Dial things back, if you will, to another Shakespeare play and notable Monarch and perhaps the best of all the Henrys, Henry V. (Haven't seen the Kenneth Branaugh movie, but who can forget the early 90s classic Renaissance Man?) He won military victories in France and took England to the height of its success in the Hundred Years War, secured his success after marrying Catherine of Valois, and then died, leaving his very young son, Henry VI as King.

I've said it before and I've said it again: as an American, I'm largely agnostic on the idea of monarchy, especially in the modern age. I don't have to pay for it and if people no longer want to, that's fine, but be careful what you wish for-- but one of the big drawbacks to monarchy is illustrated here: if you have a competent, capable ruler, you'll probably be okay. If you end up with someone who is totally uninterested in the basics of governance, you're going to have a bad time and that's what got England into a mess.

Henry V set up the Duke of Bedford as regent for his son, anticipating a lengthy regency, but unfortunately also left him in charge of France where (as happens during wars) he died. That lead to an outbreak of factional fighting and Henry VI was put on the throne before he was ready and even then, he was totally uninterested in ruling. His Queen, Margaret of Anjou, was more than willing to play politics- even with knives- and as the military situation collapsed in France and England was flooded with soldiers coming back home, things worsened and soon Civil War broke out.

Here's where I got confused: there are, in fact, two Richards in this saga. Richard, Duke of York, shot his proverbial shot against Henry VI and failed. I was assuming this Richard was the Richard (Richard III) and that's not the case. However, Richard, Duke of York had a son, Edward and he came to power after defeating the Lancastrian armies in early 1461 and took the throne as Edward IV. He married Elizabeth Woodville- going against his advisors and there's some controversy about this. Some say it was a shrewd political move to calm down his domestic politics, some say that it was for love (And certainly there's some evidence for that) and some say that elevating a large family like the Woodvilles to a position of power pissed off other powerful people enough that it caused problems for him down the line and sure enough- he was briefly ousted and replaced with Henry VI (who, unlike his Dad, still hasn't died at this point) and then came back, got 'er done and reigned for twelves years in relative peace (after his comeback, Henry VI was 'found dead' in the Tower.) He managed to have a son, Edward V, but died while he was still young and that brings us to Richard III.

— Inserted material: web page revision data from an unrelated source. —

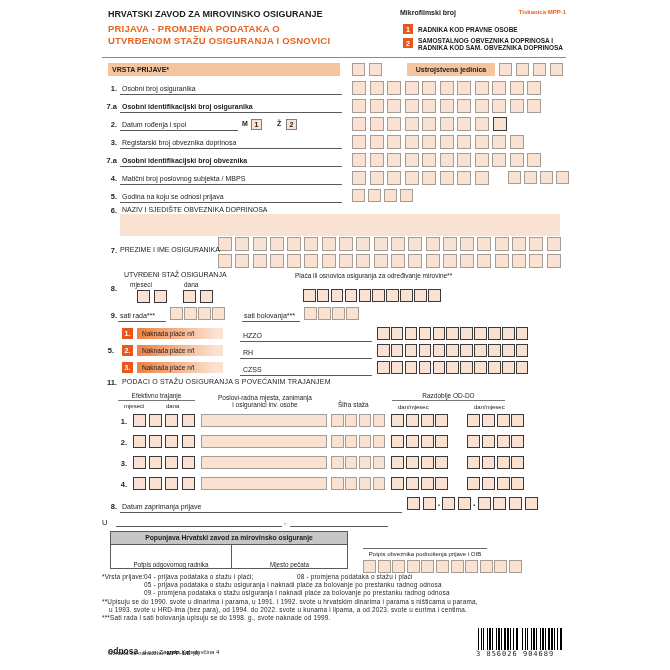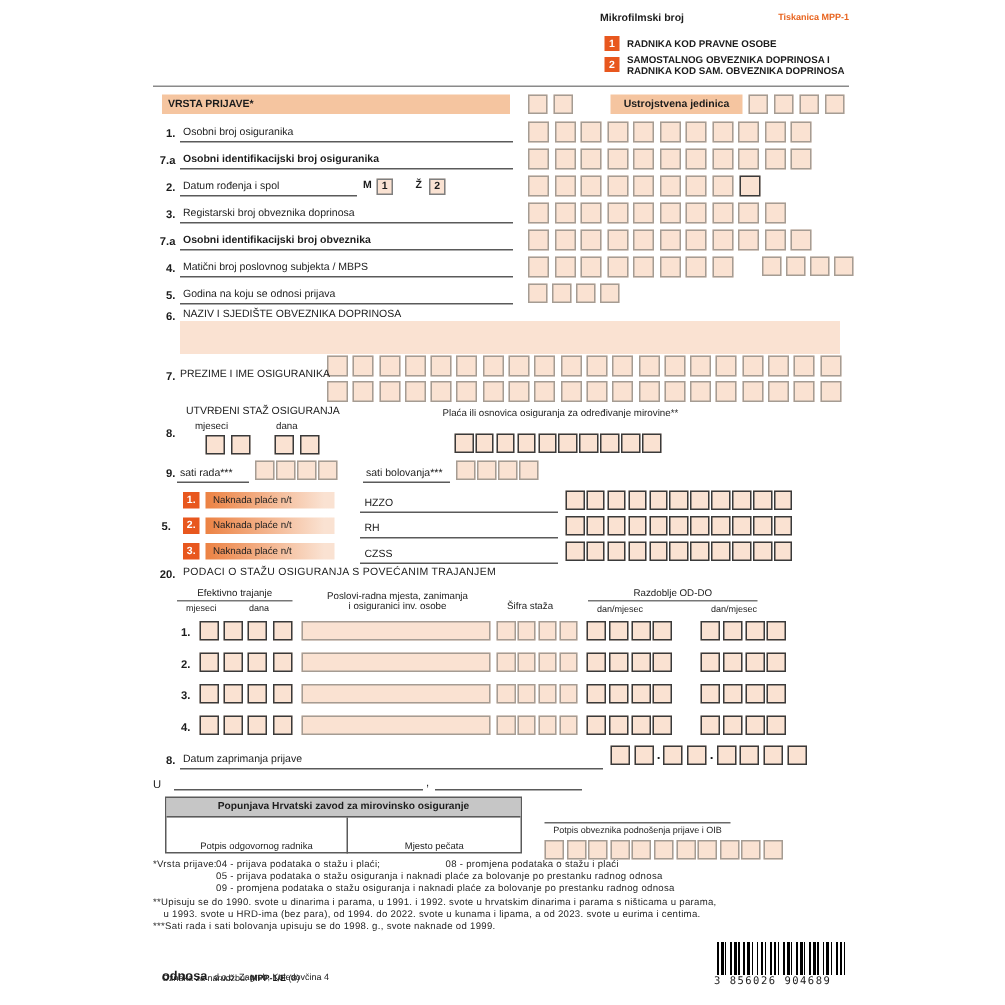--- a/index.html
+++ b/index.html
@@ -58,6 +58,7 @@
 
 <div class="sheet">
 
+  <div class="abs b t9" style="left:8px;top:9px;">HRVATSKI ZAVOD ZA MIROVINSKO OSIGURANJE</div>
   <div class="abs b t7" style="left:300px;top:9px;">Mikrofilmski broj</div>
   <div class="abs b or t6" style="left:380px;top:9px;width:86px;text-align:right;">Tiskanica MPP-1</div>
 

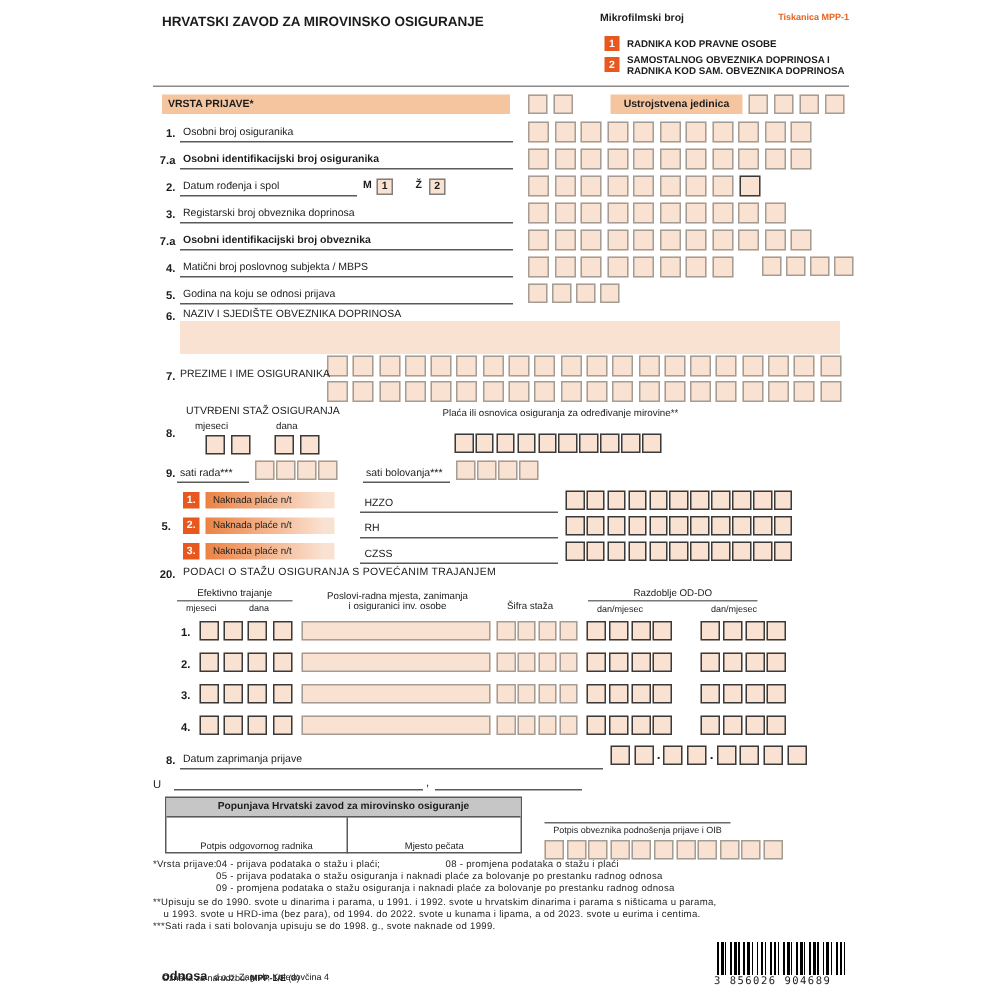--- a/index.html
+++ b/index.html
@@ -59,6 +59,10 @@
 <div class="sheet">
 
   <div class="abs b t9" style="left:8px;top:9px;">HRVATSKI ZAVOD ZA MIROVINSKO OSIGURANJE</div>
+  <div class="abs b or" style="left:8px;top:23px;font-size:9.5px;line-height:11.5px;letter-spacing:0.2px;">
+    <div>PRIJAVA - PROMJENA PODATAKA O</div>
+    <div>UTVRĐENOM STAŽU OSIGURANJA I OSNOVICI</div>
+  </div>
   <div class="abs b t7" style="left:300px;top:9px;">Mikrofilmski broj</div>
   <div class="abs b or t6" style="left:380px;top:9px;width:86px;text-align:right;">Tiskanica MPP-1</div>
 

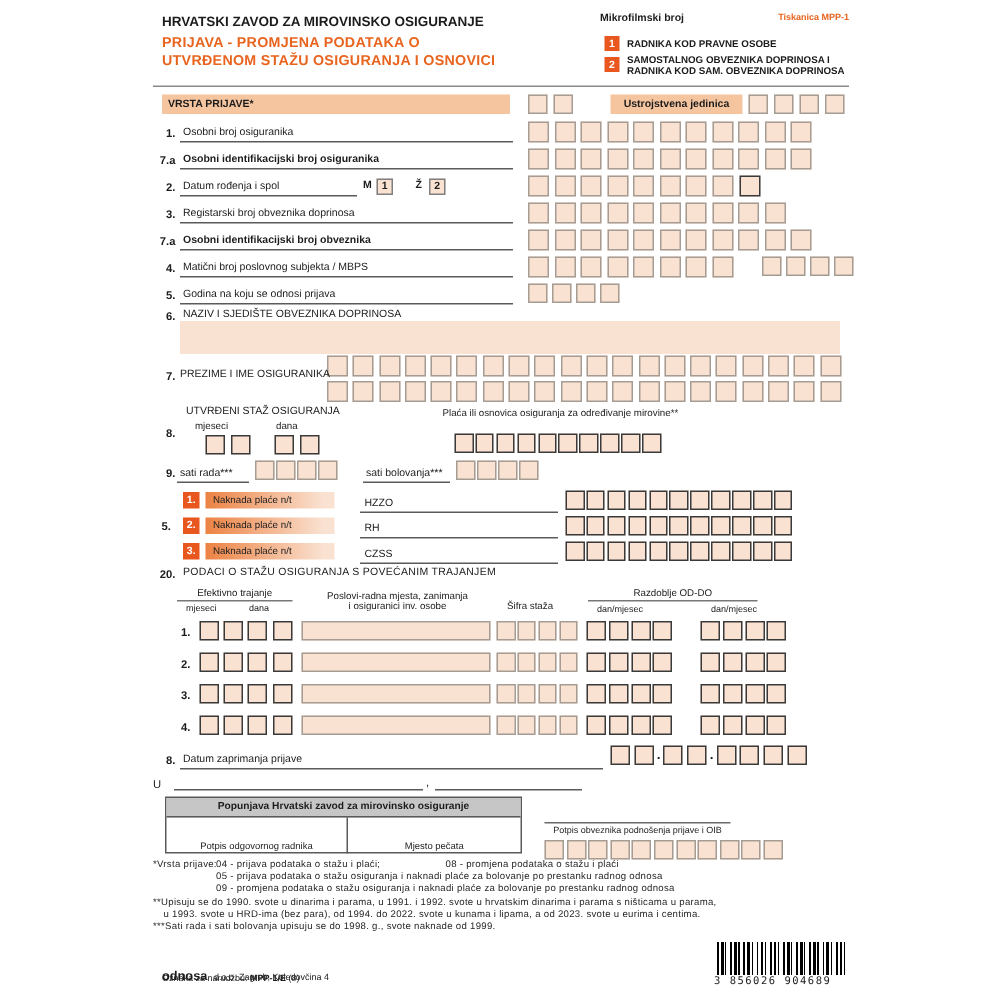--- a/index.html
+++ b/index.html
@@ -370,7 +370,7 @@
       <span class="bx"></span>
     </div>
 
-  <span class="num" style="left:0;top:378px;">20.</span>
+  <span class="num" style="left:0;top:378px;">11.</span>
   <div class="abs t7" style="left:22px;top:378px;letter-spacing:0.2px;">PODACI O STAŽU OSIGURANJA S POVEĆANIM TRAJANJEM</div>
 
   <div class="abs t65 ctr" style="left:18px;top:392px;width:77px;border-bottom:1px solid #777;padding-bottom:1px;">Efektivno trajanje</div>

Now, if having someone who is totally uninterested in governance is going to get you a bad time, having two regencies in close proximity to one other is also going to give you a bad time. Edward IV's brother, Richard, sent Edward V and his brother to the Tower and they were never seen again. He took the throne as Richard III.

The craziest part of all of this begins here: remember Henry V? He was married to Catherine of Valois, but because he died so young, she quietly remarried a man named Owen Tudor. He had sons. They had kids, one of whom was named Henry. Throughout this entire mess of Margarets and Edwards and Richards and wars and battles, the Tudors have been there. Sometimes imprisoned, sometimes on one side or another, but they've been lurking in the background and now, with people not happy with Richard III, they 'win' sort of by default. There's no one else powerful enough to take Richard on, but Henry Tudor does. Bosworth Field sees Richard killed and Henry takes power as Henry VIII, beginning the reign of the House of Tudor and bringing the Wars of the Roses to an end.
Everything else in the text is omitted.